Salmond decided to reclaim the SNP when he saw it falling into Cunningham’s hands. The excellent news for irony enthusiasts is that Sturgeon is a pivotal member of a roaringly successful leadership thanks to her party’s one-time rejection of her ambitions.

Her career may have been rescued by Salmond eight years ago, but her current reputation has been earned. Party members who once sniffed “no, thanks” now crowd her at conferences. Commentators who wrote her off as a “nippy sweetie” now broadly agree she is a formidable political force. If the Deputy First Minister is considered competent and efficient, it is down to her own ability and nothing else.

There is a broad assumption now in Scottish political circles that Sturgeon will be the next First Minister – or at least the next leader of the SNP. Her new day job of Cabinet Secretary for Infrastructure, Capital Spending, and Cities will certainly give her the economic experience that’s missing from her CV, should she pursue that goal (though friends of Sturgeon are quite adamant she is not certain to head through that particular door, even if it is propped open for her).

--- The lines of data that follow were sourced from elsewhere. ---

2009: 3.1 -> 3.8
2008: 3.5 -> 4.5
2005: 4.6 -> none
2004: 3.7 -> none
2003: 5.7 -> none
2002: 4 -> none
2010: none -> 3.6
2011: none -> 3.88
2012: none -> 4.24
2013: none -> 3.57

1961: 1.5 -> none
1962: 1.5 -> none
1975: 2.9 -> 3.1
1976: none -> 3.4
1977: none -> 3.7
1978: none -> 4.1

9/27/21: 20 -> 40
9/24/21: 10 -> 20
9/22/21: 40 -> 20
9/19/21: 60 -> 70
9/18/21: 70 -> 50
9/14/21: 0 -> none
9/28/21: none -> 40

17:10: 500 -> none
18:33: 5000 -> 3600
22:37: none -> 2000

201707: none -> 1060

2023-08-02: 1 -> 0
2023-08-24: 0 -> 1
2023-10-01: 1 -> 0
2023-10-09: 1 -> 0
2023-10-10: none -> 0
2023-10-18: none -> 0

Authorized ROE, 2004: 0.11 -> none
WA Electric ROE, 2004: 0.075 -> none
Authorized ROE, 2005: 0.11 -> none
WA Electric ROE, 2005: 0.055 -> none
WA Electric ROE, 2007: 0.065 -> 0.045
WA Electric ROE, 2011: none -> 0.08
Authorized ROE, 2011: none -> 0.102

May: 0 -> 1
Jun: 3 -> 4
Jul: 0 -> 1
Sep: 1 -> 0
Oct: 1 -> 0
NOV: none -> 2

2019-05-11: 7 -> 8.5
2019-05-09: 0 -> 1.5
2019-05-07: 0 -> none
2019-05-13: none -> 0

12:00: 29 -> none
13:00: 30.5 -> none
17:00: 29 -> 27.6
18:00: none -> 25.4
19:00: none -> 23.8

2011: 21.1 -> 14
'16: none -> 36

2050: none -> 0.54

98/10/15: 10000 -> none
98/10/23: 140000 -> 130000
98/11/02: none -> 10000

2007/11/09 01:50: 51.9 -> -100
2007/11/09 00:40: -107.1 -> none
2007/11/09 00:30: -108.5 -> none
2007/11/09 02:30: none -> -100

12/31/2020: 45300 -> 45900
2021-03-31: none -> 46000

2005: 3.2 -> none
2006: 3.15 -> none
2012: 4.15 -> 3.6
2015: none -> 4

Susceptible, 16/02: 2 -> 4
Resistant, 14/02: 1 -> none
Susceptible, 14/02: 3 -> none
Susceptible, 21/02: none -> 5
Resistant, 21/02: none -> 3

Long before her thoughts turn to succession, if they ever do, Sturgeon’s focus will be on how she can repair a hole in the SNP’s independence campaign. The SNP’s own focus groups show Salmond is a turn-off for many female voters, who find him smug and overbearing, a little too “alpha male”. Those same women – young and early middle-aged, the sort of middle-Scotlanders who actually vote – see much to admire in 42-year-old Sturgeon.

She also plays well with men in the same 35- to 45-year-old age group, who are equally impressed by her competence, and perhaps more comfortable than their older counterparts in seeing a woman as a role model. What may be problematic for the SNP is the response she provokes among those aspirational voters. Sturgeon is respected among them for the reassurance her presence brings to government. She is that voter comfort blanket, the “safe pair of hands”.

But what if Sturgeon’s appeal points to the success of Alex Salmond’s “middle Scotland” strategy of promising an aye-curious electorate that a vote for the SNP need not mean a vote for independence? What if she is just the sort of competent politician whose presence comforts unionists rather than inspires them to switch sides? And there is Sturgeon’s task. How can she build on the respect of that crucial sector of the electorate and turn it into something more? How can she lead Scots who will not follow Alex Salmond?

Sturgeon begins with some advantages. She is not by nature a flag-waving nationalist. Her politics were born in Ayrshire in the mid-1980s when the 
issue of nuclear weapons took her to the SNP rather than Labour. She’s no rantinganti-English nat of caricature.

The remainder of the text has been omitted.